WHAT THE TASK ASKS: Given the material below, output exactly the lines from the line with "(134, 185) none -> [74,186,89,199] ☐" to the line with "(510, 151) none", both ends included, and no other lines.

DATASET EXCERPTS:
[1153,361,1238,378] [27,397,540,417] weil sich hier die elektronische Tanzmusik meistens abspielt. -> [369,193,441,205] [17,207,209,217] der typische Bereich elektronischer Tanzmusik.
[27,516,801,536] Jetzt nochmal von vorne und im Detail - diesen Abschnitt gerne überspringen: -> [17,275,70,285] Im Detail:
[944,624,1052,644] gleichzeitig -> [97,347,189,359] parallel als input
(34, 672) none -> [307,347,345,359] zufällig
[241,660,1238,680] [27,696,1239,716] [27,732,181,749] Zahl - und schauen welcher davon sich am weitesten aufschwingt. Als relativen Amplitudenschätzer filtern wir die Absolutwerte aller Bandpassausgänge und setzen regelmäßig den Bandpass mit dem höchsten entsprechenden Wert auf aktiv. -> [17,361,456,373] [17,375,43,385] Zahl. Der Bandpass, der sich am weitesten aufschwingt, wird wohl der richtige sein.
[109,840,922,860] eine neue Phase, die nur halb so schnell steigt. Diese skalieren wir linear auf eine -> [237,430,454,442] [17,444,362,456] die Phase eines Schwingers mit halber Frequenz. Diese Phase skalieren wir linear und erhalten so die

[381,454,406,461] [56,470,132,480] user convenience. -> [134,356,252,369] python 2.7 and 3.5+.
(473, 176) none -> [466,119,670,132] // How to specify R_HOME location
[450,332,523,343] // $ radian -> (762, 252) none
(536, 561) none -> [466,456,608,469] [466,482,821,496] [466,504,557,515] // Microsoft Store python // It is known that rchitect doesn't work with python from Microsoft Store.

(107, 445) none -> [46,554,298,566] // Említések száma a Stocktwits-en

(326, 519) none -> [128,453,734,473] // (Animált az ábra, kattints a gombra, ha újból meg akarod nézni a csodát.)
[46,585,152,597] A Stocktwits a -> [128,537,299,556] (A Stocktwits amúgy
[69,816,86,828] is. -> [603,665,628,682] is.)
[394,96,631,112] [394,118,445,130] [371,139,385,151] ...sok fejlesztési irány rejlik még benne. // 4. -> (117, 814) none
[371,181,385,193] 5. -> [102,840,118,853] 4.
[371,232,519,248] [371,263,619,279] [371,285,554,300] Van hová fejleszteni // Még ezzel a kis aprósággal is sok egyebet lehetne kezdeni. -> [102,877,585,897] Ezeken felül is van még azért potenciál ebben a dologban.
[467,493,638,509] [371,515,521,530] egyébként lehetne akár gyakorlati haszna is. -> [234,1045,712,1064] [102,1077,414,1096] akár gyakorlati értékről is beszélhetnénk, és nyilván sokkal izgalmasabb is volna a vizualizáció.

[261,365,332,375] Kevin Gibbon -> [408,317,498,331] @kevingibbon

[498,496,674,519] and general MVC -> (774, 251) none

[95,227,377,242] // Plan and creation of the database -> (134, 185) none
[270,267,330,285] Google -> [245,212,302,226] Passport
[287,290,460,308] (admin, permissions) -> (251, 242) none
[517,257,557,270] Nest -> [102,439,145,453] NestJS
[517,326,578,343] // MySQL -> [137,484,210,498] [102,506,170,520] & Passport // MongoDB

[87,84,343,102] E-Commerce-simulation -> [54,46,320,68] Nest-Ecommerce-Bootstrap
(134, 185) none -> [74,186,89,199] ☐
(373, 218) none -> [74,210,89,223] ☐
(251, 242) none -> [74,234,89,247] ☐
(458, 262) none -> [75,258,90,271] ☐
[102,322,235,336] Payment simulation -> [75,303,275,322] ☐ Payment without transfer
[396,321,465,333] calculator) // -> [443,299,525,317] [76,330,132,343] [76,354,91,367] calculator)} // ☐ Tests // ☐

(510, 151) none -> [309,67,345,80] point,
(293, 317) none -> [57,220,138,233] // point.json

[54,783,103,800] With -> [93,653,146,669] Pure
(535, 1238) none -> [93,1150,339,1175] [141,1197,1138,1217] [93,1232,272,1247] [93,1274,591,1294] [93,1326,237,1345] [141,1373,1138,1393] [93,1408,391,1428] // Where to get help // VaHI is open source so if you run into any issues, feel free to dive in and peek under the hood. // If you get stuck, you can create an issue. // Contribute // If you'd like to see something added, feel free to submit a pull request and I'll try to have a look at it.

EXPECTED ANSWER:
(134, 185) none -> [74,186,89,199] ☐
(373, 218) none -> [74,210,89,223] ☐
(251, 242) none -> [74,234,89,247] ☐
(458, 262) none -> [75,258,90,271] ☐
[102,322,235,336] Payment simulation -> [75,303,275,322] ☐ Payment without transfer
[396,321,465,333] calculator) // -> [443,299,525,317] [76,330,132,343] [76,354,91,367] calculator)} // ☐ Tests // ☐

(510, 151) none -> [309,67,345,80] point,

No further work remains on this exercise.